◆ **Activity**:
A verbatim copy of every record is required, and no pictures should be included.

◆ **Screenshot and code edit data**:
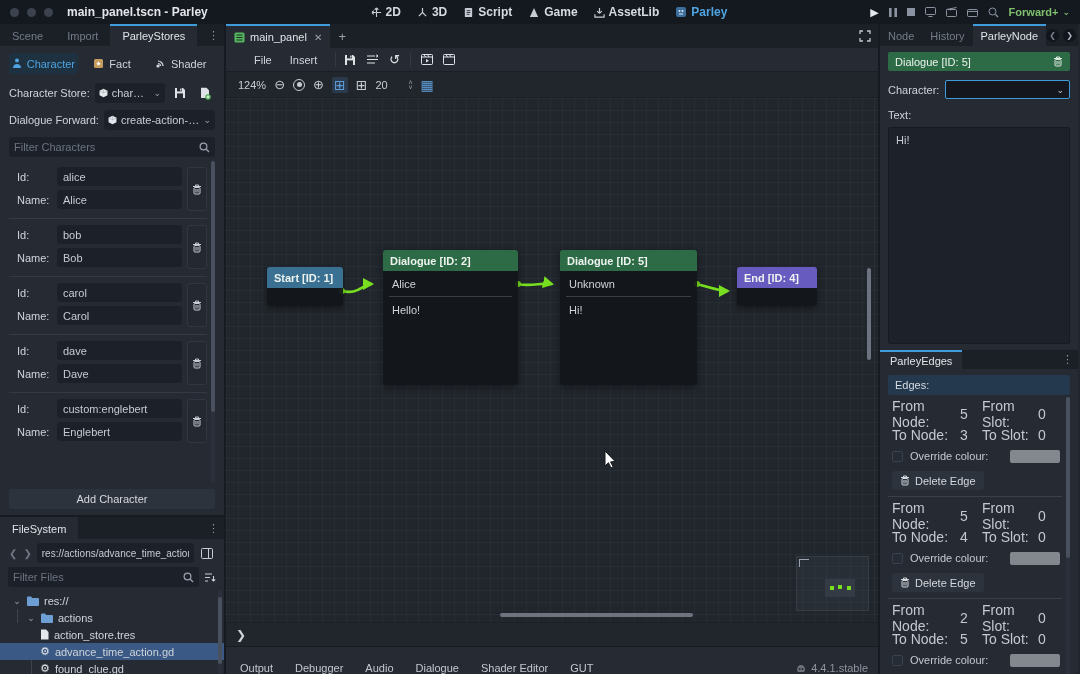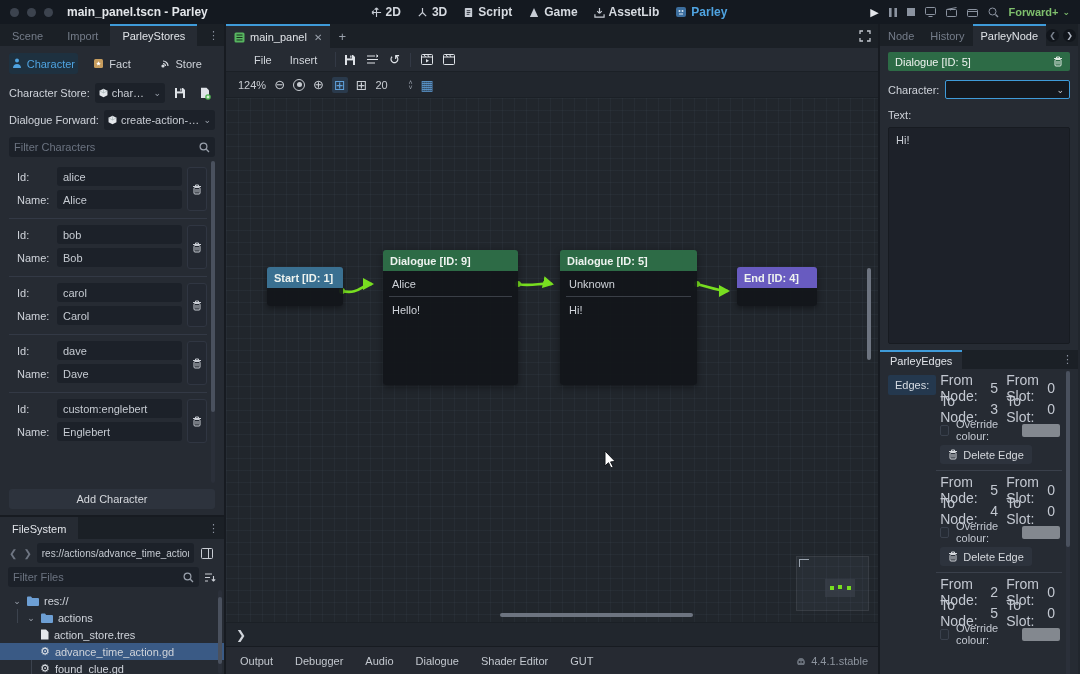"Store" span { text: Store -> Shader }
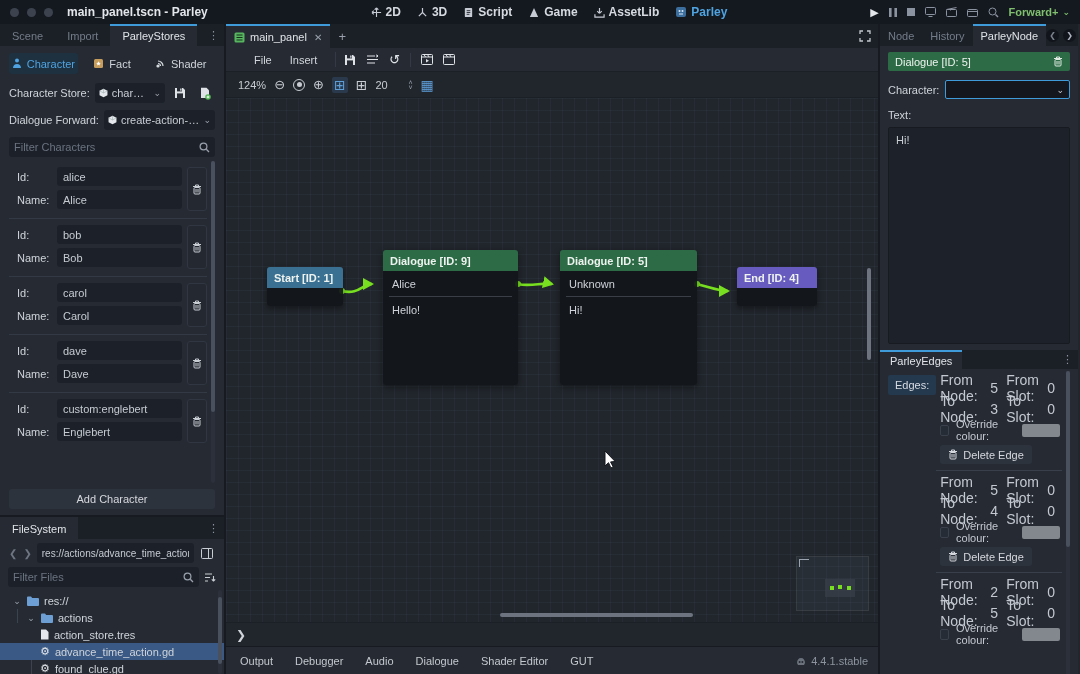"Dialogue [ID: 9]" div.nhead { text: 9 -> 2 }
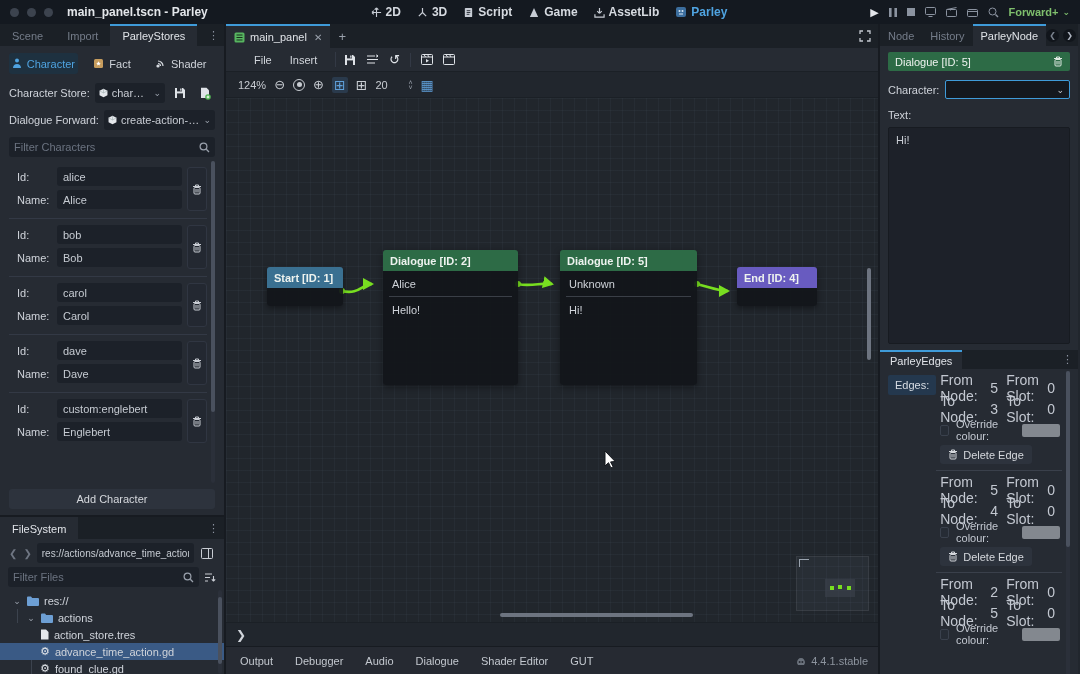"Edges:" .edges-panel { flex-direction: row -> column }
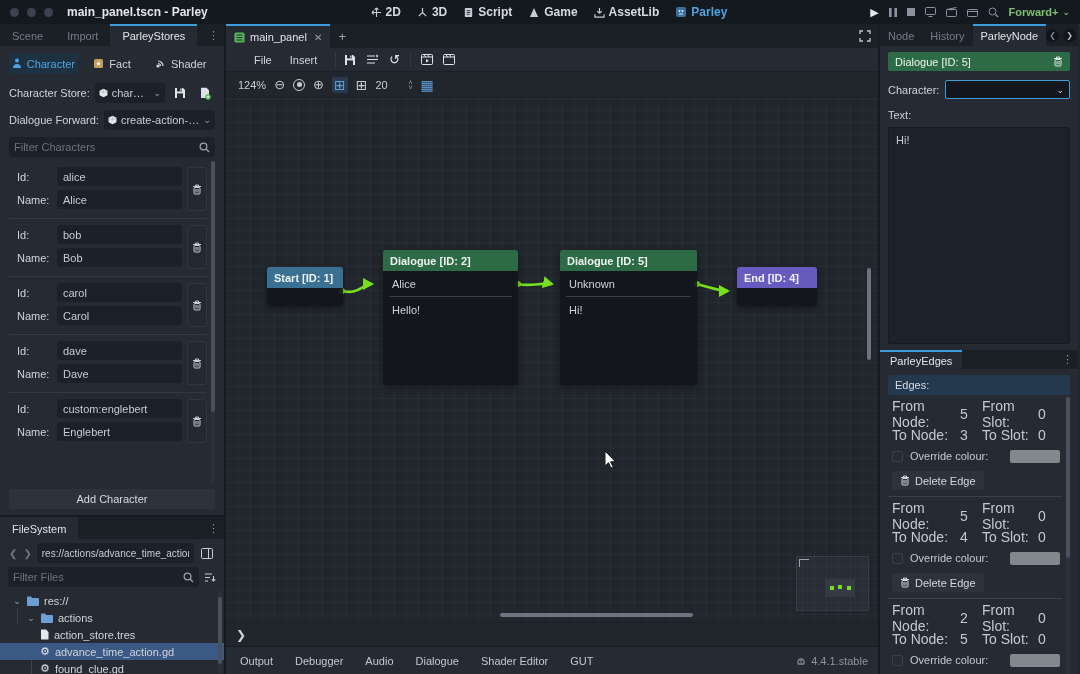"Output" .bottombar { align-items: center -> flex-end }
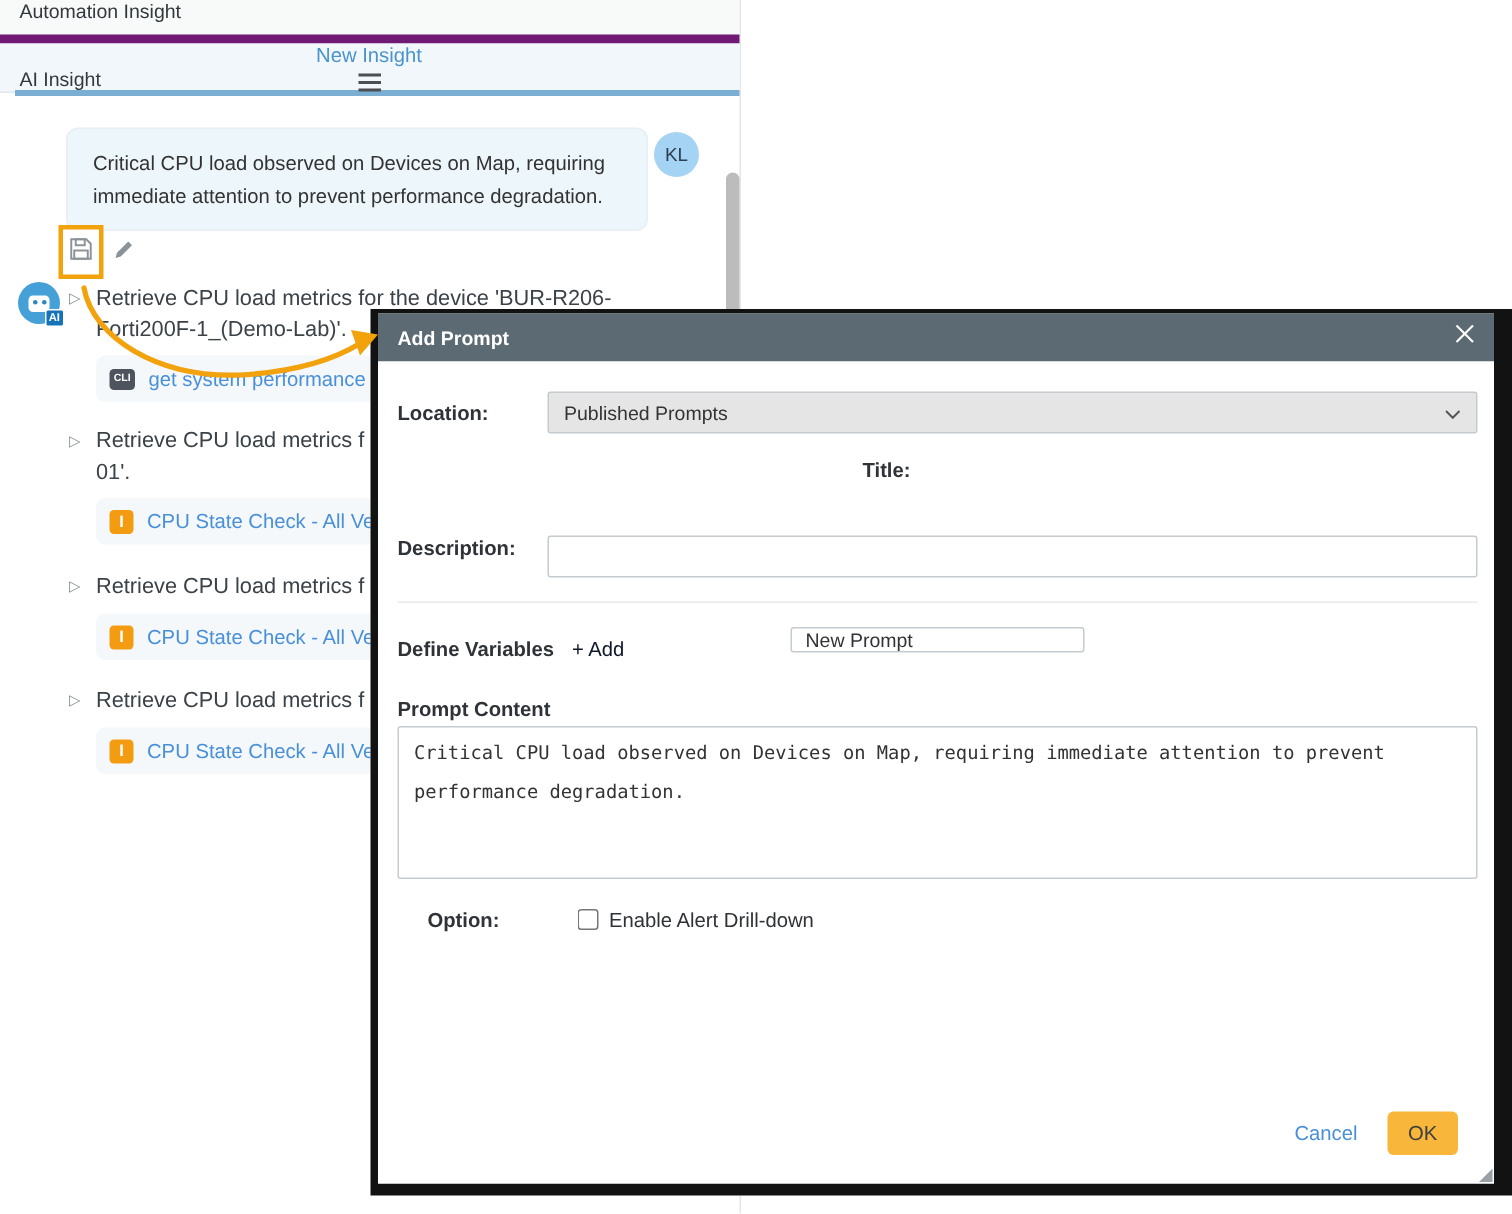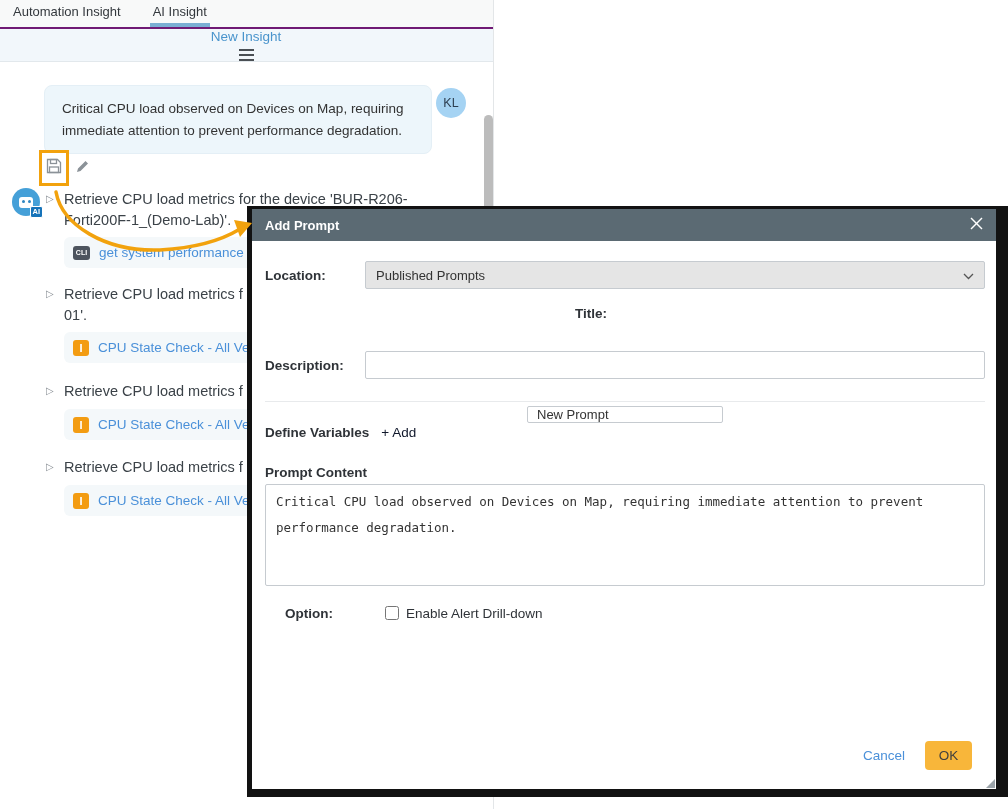"Automation Insight" .tabbar { border-bottom: 2px solid #701a75 -> 6px solid #701a75; flex-direction: none -> column }
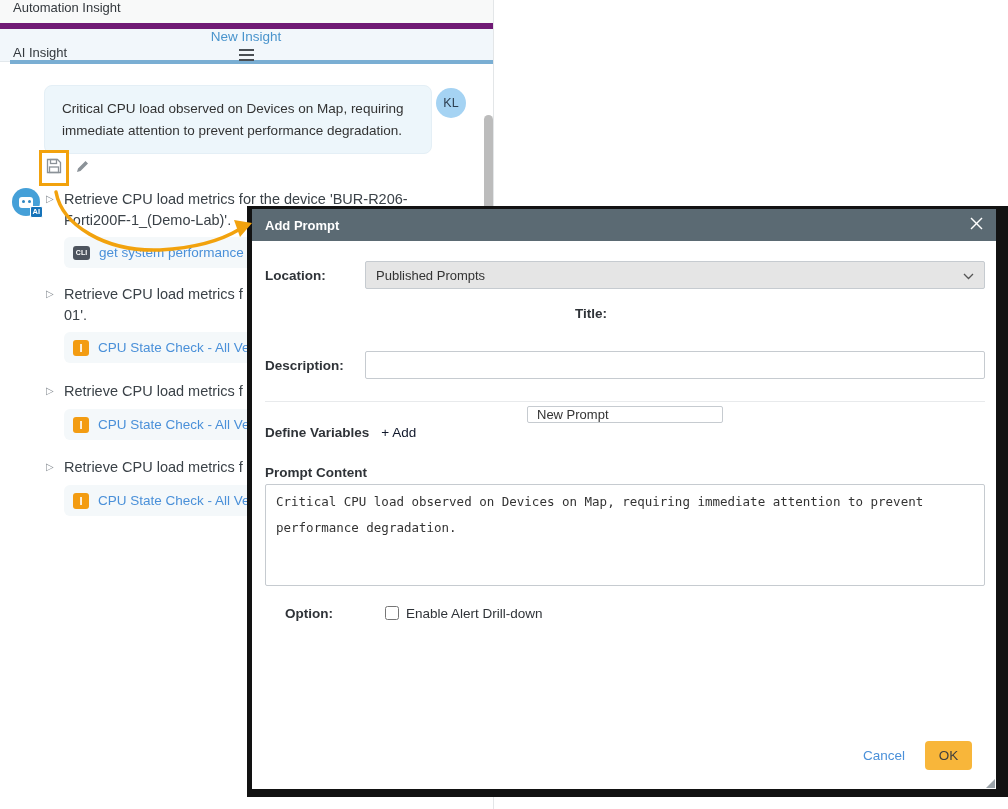"New Prompt" .txt-input { margin-top: none -> 12px }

◆ **Exercise solution**:
"Store" span { text: Store -> Shader }
"Dialogue [ID: 9]" div.nhead { text: 9 -> 2 }
"Edges:" .edges-panel { flex-direction: row -> column }
"Output" .bottombar { align-items: center -> flex-end }
"Automation Insight" .tabbar { border-bottom: 2px solid #701a75 -> 6px solid #701a75; flex-direction: none -> column }
"New Prompt" .txt-input { margin-top: none -> 12px }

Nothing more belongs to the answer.